2007 Eylül ayında Barselona'ya geldiğimde "işte burası benim yeni vatanım" diyerek yola çıkmamıştım. İstanbul'daki hayatımdan bir şeylerden kaçarcasına değil, umutlarımın peşinden koşarak varmıştım yeni şehrime. Hayalin neydi diye sorarsanız, o zamanlar size şunu söylerdim: "Doktoramı İspanya'da yaparsam Latin Amerika'da bütün kapılar açılır. Arjantin veya Kosta Rika'da yaşamak güzel olabilir." Aradan geçen 5,5 seneden sonra yorulduğumu ve artık savaşmak istemediğimi hissediyorum. Tanıdığım yabancıların neredeyse tümü ya geri döndü ülkelerine ya da şanslarını başka ülkerde denemek için hazırlıklara başladılar. Gün geçtikçe kötüleşen krizle beraber İspanya'nın gelecek için sunacağı bir umut kalmadı çünkü.

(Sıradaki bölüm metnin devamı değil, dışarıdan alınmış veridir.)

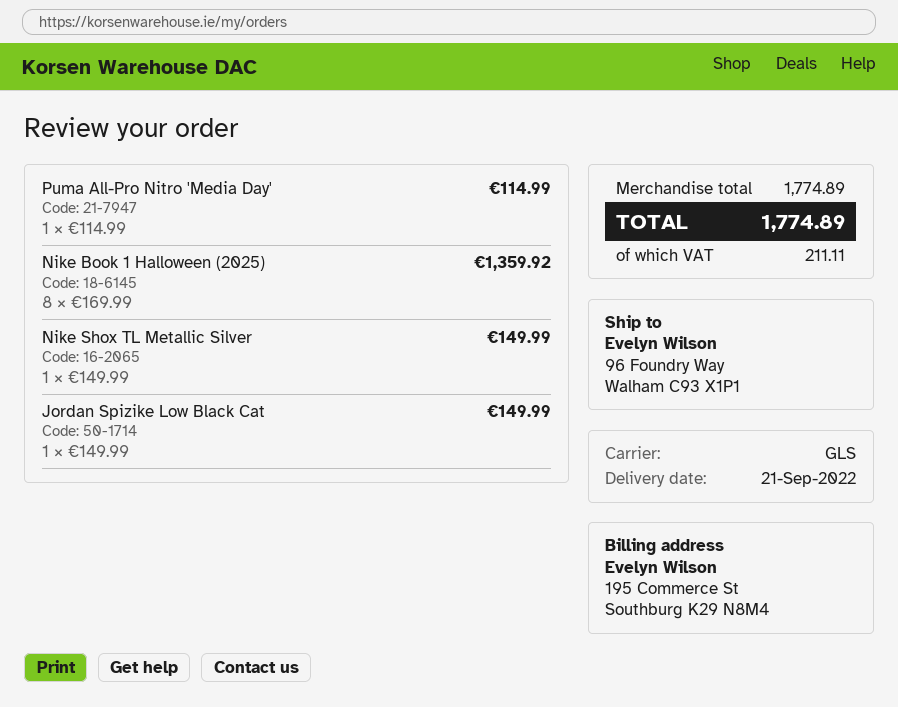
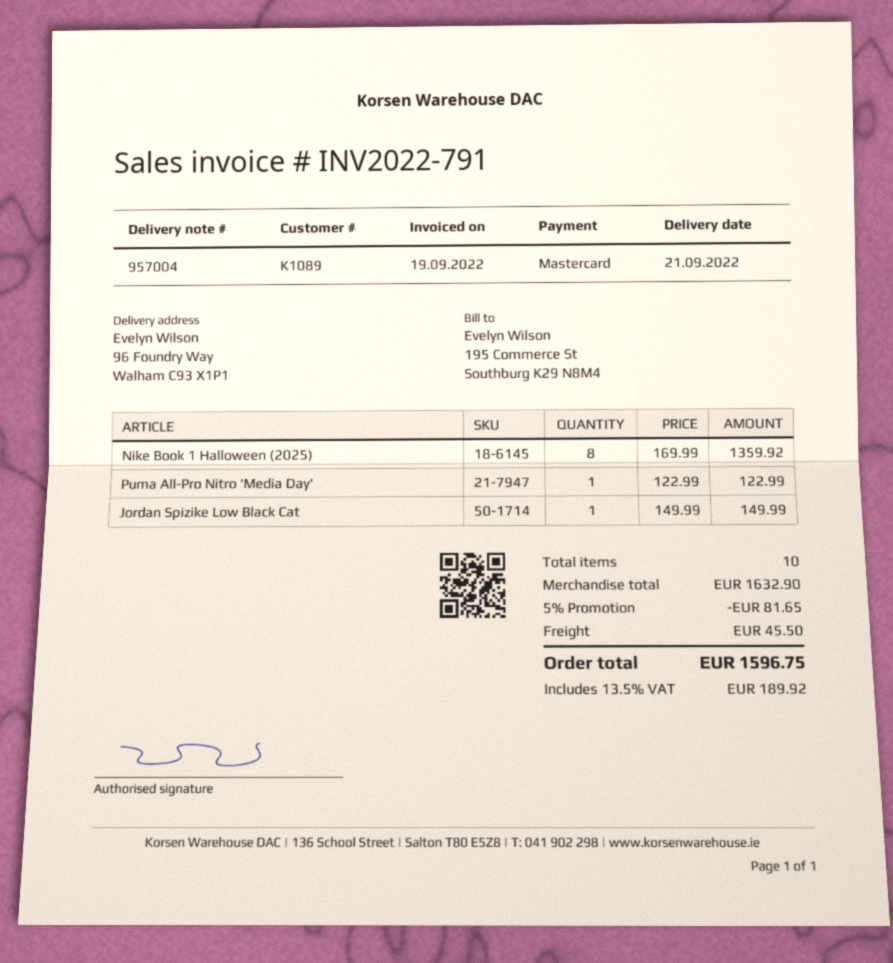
Puma All-Pro Nitro 'Media Day': 1 x 114.99 = 114.99 -> 1 x 122.99 = 122.99
Nike Shox TL Metallic Silver: 1 x 149.99 = 149.99 -> none
subtotal: 1774.89 -> 1632.90
discount: none -> 5% = 81.65
shipping: none -> 45.50
tax: 211.11 -> 189.92
total: 1774.89 -> 1596.75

Krizin tek olumlu yanı, bence, ev kiralamak-satın almak kısacası yaşayacak bir yer bulma kolaylığı oldu. İlk geldiğim sene iyi yerler kapanın elinde kalırdı. Ev kiralamak için en az 2-3 kira depozito, bir kaç kira da banka teminatı gerekirdi. Şimdi ev sahipleri kiracı buldukları zaman kolaylık sağlama eğilimindeler. Tabii paranızın olduğunu ispatlayabildiğiniz sürece.
İnsanlar en büyük sorun olarak işsizlikten yakınsalar da benim öncelikli olarak yakındığım şey iş bulamamak değil. Belki senelerdir burada olmamdan dolayı kazandığım deneyim, belki şansımın yaver gitmesi bilemiyorum bir şekilde istediğim zaman (genelde kaçak olarak) çalışabileceğim bir iş çıkıyor karşıma. Benim derdim, uzmanlaştığım işi yapamamak. Arasıra 12 senedir boşuna eğitim ve psikoloji uğruna saçımı süpürge etmişim diye düşünüyorum. Sonra, ara sıra çıkan yedek İngilizce Öğretmenliği pozisyonunda bir süre kendimi çocuklarla avutuyorum. Yabancı olduğum için Katalunya'da Eğitim Psikoloğu olarak iş bulmanın bir ütopya olduğunu çoktan kabullendim. Zaten benzer posizyonlarda çalışanlar da üç kuruş maaş alıyorlar ki, bence bu emeğin sömürülmesinden başka bir şey değil.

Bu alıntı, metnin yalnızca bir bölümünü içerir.